INFORMATION SHOWN START
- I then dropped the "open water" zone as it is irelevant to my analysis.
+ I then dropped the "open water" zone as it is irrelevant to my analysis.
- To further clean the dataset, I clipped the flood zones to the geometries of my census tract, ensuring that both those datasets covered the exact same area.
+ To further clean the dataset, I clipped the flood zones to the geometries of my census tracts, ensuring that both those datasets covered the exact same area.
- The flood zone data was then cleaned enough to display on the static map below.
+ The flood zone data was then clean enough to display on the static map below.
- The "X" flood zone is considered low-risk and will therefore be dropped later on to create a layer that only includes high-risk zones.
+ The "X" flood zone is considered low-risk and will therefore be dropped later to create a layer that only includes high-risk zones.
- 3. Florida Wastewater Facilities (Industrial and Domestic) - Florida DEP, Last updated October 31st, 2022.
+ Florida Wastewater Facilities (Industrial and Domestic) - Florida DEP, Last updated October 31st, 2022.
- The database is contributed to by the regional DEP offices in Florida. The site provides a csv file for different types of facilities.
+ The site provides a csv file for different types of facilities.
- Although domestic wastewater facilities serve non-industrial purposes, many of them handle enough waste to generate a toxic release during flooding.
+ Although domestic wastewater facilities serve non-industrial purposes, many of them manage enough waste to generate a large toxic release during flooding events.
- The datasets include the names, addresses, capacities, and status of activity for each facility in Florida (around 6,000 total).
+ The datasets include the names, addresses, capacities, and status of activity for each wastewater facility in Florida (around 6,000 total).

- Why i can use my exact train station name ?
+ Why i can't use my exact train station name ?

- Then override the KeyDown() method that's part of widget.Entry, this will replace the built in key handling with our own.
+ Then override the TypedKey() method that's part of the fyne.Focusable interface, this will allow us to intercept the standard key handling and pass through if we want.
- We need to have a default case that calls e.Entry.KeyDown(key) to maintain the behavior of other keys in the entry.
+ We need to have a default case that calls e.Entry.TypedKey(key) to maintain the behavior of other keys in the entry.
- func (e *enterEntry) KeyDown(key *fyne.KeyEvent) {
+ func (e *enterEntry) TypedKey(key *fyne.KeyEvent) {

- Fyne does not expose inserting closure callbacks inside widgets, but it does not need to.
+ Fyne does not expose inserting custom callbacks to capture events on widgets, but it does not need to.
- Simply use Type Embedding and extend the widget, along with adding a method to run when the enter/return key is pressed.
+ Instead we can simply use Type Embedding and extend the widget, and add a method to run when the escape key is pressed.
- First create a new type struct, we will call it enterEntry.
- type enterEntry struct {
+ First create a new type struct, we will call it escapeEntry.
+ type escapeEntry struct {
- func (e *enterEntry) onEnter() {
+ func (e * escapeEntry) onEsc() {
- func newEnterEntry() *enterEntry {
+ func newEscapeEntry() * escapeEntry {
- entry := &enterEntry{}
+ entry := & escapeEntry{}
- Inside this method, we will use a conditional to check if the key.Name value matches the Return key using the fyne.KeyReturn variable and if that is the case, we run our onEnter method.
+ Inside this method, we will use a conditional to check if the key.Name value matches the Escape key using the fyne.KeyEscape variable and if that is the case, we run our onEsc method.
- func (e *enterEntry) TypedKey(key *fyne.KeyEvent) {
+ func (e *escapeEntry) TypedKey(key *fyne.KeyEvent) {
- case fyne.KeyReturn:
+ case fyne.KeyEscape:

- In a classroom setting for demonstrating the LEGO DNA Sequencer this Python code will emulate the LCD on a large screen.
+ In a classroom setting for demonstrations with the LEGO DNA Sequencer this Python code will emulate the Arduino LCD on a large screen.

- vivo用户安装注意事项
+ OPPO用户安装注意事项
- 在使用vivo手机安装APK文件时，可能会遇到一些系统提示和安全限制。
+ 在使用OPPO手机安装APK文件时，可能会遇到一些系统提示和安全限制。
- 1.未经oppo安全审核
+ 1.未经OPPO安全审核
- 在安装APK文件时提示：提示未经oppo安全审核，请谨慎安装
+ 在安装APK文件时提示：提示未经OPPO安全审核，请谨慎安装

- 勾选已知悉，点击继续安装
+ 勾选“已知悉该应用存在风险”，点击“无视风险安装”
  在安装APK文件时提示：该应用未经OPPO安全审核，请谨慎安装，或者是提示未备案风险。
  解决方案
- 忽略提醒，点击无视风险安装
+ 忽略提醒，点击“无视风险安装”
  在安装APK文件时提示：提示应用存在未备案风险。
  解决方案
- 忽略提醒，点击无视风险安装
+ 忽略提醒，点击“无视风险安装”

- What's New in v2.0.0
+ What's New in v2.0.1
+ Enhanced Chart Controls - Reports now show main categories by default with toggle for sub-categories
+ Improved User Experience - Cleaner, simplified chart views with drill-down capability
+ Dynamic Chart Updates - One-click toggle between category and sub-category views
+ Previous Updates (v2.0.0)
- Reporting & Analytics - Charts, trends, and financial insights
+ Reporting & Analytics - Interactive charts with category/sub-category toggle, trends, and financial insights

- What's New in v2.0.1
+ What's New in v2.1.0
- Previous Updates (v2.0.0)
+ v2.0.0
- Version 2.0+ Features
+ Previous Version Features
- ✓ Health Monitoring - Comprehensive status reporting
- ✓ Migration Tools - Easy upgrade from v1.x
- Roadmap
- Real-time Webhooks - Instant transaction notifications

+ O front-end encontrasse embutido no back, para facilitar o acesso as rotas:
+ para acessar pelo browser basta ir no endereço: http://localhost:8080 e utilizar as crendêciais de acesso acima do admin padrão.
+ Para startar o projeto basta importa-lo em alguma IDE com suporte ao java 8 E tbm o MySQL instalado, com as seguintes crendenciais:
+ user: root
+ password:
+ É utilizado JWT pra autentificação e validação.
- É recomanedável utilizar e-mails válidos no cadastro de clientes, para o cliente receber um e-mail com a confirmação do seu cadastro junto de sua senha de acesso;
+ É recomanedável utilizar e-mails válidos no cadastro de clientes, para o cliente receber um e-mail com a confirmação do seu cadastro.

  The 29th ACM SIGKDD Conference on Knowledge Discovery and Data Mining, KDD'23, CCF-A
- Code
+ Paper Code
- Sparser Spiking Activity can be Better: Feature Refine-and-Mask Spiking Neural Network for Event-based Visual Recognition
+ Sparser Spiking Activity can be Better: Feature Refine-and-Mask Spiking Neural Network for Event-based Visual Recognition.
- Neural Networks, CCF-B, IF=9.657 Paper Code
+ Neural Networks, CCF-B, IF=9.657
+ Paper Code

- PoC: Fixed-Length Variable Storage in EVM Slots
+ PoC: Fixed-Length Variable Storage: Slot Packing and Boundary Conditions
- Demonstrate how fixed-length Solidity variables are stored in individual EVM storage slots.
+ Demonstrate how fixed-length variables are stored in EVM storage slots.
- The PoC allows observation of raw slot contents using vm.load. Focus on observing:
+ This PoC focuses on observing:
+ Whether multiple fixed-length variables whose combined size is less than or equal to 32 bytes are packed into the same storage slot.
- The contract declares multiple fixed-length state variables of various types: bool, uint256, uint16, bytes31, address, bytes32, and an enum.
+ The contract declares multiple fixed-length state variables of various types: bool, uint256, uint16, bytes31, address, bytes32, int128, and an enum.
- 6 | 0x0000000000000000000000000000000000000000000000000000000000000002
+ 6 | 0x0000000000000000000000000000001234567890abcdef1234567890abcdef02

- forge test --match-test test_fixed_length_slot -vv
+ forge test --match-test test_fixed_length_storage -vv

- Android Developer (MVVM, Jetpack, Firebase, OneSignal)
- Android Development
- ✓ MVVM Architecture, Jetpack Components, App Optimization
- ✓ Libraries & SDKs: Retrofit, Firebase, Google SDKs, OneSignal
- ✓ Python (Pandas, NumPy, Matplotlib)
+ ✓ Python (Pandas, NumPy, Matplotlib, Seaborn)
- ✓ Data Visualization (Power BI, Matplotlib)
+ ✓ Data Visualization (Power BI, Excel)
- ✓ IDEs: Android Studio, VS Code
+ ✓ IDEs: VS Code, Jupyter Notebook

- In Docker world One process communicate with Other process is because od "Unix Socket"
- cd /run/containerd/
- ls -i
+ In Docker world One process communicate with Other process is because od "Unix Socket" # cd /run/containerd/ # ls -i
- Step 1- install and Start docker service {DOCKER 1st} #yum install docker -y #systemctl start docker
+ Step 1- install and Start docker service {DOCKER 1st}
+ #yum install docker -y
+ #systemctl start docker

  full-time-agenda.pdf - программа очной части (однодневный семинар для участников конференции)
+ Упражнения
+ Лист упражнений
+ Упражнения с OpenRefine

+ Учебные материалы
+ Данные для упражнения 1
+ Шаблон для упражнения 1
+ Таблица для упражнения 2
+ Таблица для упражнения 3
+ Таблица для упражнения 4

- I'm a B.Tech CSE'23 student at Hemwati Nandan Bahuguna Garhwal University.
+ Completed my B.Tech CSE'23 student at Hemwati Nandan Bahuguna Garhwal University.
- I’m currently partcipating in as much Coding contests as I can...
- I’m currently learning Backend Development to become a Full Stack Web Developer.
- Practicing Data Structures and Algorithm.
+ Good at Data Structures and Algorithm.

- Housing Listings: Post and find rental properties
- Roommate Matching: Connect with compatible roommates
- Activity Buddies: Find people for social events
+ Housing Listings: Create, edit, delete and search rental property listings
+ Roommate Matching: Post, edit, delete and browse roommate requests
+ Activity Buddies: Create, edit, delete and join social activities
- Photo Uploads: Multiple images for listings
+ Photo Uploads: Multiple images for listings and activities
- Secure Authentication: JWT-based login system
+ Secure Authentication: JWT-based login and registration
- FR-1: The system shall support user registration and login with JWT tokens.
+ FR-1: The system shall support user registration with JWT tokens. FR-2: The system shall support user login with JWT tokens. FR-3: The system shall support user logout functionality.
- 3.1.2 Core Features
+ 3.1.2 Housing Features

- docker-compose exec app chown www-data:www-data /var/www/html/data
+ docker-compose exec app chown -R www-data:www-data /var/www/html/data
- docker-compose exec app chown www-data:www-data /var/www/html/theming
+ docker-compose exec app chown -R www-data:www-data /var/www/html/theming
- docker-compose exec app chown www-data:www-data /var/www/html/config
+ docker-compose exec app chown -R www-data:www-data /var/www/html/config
INFORMATION SHOWN END
§ **TASK GOAL**
Repeat the entries above exactly, from the first line through the line containing "- To further".

§ **YOUR RESPONSE**
- I then dropped the "open water" zone as it is irelevant to my analysis.
+ I then dropped the "open water" zone as it is irrelevant to my analysis.
- To further clean the dataset, I clipped the flood zones to the geometries of my census tract, ensuring that both those datasets covered the exact same area.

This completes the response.